Main findings in terms of "strikes against children of working mothers":

  • more sugary beverages between meals
  • used the television or computer more frequently 
  • driven to school more
  • ate fewer fruits and vegetables

The economic questions are twofold: (1) what does this do to kids?   (2) is there an economic interpretation for these results?

First, and let me be clear about this, the research seems to focus only on lifestyle.  So the headline (about fatter kids) may or may not be right.  If it is, these kids will probably have higher medical care spending in the long run.   However, with those four "strikes" against them, the kids with working moms (on average) are likely to be heavier.  It is always important to remember that this is just 'on average".  There are  plenty of healthy kids of working moms--and plenty of not so healthy kids of stay at home moms.  And, if the differences are "statistically significant" but not necessarily clinically meaningful, it may not result in much heavier kids.

Second, there is a simple economic logic.  The thought is that working moms have less time to monitor, occupy, and prepare healthy food for their children.  This does not mean that if they were not working they would do any of these any less than moms who are not working now--they care about their kids just as much.  It only means the constraints they face because of work lead to different choices.  The Baltimore Sun commentary raises a point about what role dads play in this equation.  Speaking from personal experience, I agree that it is unfair to place the whole burden on moms.  The key is how parents or the combination of all those who care for a child's well being use their information and allocate their time, money, and effort to care for their children.

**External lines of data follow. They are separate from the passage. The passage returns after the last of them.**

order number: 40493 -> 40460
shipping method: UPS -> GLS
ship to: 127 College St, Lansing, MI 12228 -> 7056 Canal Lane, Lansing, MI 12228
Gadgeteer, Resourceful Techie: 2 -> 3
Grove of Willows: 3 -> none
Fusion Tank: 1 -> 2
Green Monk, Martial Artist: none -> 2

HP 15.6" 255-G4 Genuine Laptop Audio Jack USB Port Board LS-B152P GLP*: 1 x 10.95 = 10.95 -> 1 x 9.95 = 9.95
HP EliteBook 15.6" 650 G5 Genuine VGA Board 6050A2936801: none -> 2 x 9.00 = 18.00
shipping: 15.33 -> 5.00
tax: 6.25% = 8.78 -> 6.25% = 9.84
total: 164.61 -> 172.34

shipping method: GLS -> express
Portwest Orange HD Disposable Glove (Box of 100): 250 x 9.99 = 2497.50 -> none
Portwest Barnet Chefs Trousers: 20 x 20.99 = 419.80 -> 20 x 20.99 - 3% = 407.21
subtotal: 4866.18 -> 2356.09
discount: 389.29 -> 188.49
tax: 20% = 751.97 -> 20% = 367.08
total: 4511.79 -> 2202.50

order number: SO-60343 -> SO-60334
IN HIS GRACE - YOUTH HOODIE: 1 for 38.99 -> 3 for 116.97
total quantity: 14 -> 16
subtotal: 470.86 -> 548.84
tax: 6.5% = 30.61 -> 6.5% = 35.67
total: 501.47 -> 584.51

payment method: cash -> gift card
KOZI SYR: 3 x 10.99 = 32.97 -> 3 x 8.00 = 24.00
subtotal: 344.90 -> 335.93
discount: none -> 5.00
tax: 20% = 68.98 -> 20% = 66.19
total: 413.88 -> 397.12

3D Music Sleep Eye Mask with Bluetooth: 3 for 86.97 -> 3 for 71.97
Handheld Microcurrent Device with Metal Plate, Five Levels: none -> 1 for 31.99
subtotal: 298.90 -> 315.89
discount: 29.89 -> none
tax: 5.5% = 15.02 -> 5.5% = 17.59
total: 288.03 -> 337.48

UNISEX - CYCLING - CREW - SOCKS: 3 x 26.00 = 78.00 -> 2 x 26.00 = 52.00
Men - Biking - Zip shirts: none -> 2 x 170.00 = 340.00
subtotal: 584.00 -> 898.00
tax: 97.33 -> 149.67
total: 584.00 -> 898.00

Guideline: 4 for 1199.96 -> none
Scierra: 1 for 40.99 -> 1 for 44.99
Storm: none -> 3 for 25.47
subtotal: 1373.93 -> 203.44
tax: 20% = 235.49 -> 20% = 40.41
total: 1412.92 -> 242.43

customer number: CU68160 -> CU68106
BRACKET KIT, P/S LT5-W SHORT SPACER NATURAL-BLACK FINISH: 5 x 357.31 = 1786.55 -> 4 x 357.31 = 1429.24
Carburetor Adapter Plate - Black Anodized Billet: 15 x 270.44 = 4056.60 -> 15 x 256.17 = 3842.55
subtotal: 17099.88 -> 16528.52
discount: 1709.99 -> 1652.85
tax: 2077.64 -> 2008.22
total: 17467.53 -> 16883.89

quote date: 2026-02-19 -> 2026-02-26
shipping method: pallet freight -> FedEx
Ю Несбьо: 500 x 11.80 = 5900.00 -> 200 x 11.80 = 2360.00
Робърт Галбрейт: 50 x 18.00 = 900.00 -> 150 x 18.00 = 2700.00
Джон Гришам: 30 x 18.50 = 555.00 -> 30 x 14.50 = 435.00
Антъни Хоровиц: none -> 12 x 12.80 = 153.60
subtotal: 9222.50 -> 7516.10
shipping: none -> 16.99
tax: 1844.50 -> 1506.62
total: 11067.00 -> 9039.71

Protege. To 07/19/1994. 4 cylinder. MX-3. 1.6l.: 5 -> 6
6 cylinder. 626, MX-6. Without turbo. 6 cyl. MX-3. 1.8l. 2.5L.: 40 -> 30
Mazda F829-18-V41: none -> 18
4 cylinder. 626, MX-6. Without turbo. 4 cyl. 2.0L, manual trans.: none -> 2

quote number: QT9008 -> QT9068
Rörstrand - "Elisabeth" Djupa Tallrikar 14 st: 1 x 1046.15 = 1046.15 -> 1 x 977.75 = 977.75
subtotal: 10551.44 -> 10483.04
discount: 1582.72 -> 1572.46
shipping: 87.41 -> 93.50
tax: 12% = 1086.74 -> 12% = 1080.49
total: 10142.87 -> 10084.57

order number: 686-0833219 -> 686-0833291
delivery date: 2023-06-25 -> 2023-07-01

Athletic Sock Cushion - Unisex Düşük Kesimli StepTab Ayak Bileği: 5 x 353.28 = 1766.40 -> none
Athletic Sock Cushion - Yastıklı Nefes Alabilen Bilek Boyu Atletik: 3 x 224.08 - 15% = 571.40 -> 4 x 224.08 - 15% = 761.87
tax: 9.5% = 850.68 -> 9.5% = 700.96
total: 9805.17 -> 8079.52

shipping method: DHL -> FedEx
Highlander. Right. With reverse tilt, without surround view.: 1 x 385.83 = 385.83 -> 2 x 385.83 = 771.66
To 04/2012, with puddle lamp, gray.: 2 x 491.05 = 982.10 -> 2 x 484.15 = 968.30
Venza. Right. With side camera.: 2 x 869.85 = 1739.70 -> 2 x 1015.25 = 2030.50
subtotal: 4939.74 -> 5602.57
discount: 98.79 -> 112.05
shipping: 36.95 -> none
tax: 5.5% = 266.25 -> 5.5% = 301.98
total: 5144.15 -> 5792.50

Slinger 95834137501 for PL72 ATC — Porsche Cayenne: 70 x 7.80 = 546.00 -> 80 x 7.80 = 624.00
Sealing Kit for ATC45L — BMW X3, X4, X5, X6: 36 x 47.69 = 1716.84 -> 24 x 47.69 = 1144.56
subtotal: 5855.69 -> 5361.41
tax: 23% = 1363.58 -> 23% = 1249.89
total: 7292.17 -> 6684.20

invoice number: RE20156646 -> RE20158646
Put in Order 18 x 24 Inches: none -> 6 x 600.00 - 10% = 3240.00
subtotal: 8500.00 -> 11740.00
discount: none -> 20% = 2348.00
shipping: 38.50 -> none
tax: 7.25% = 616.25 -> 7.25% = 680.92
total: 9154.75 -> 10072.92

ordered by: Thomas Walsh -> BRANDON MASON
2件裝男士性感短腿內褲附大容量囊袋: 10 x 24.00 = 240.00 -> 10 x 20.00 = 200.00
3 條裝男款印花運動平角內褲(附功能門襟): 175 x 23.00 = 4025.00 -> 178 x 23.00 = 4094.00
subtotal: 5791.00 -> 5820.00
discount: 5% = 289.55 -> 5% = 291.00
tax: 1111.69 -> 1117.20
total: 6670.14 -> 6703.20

People with different information facing different constraints are likely to make different decisions.  The piece in the Baltimore Sun reminds us of how this can affect the children.

1 comment:

  1. Interesting article, but when I read the online journal article and the conclusions of the researchers and how they came to their conclusions.

    Go to

    I feel the results of the study are quite unreliable and unfair to headline working moms as having unhealthy children. To really be fair to working moms reading the news article and getting upset, the results of the study actually showed in an unadjusted analyses children whose mothers used flexible work arrangements engaged in healthier behaviours, relationships were no longer significant after adjustment (the researchers in the study made adjustment to the original results).
    Speaking in economic terms, obesity and lack of physical exercise has statisically lead to increase long-term disease such as diabetes and heart disease. These two diseases alone place an enormous strain on our healthcare budget in this country and other countries such as the UK. Our nations should be the ones to blame in the increase of disease, not the working moms. I believe we should place a higher standard on farm to table practices in our homes and in our schools for our children. Our nation should take the lead in these practices to increase education and financial assistance for every American to eat fresh foods, fruits and vegetables. We also need as a nation to start paying attention to the lack of physical education in our schools (only 8% of school children in the US get daily physical ed according to CDC statistics). If we start to relate diet and physical exercise as the nation's new healthcare medicine, we may start to statisically see a decline in the rates of long-term illnesses. This would hopefully in the future relate to a stronger and healthier economy for our country.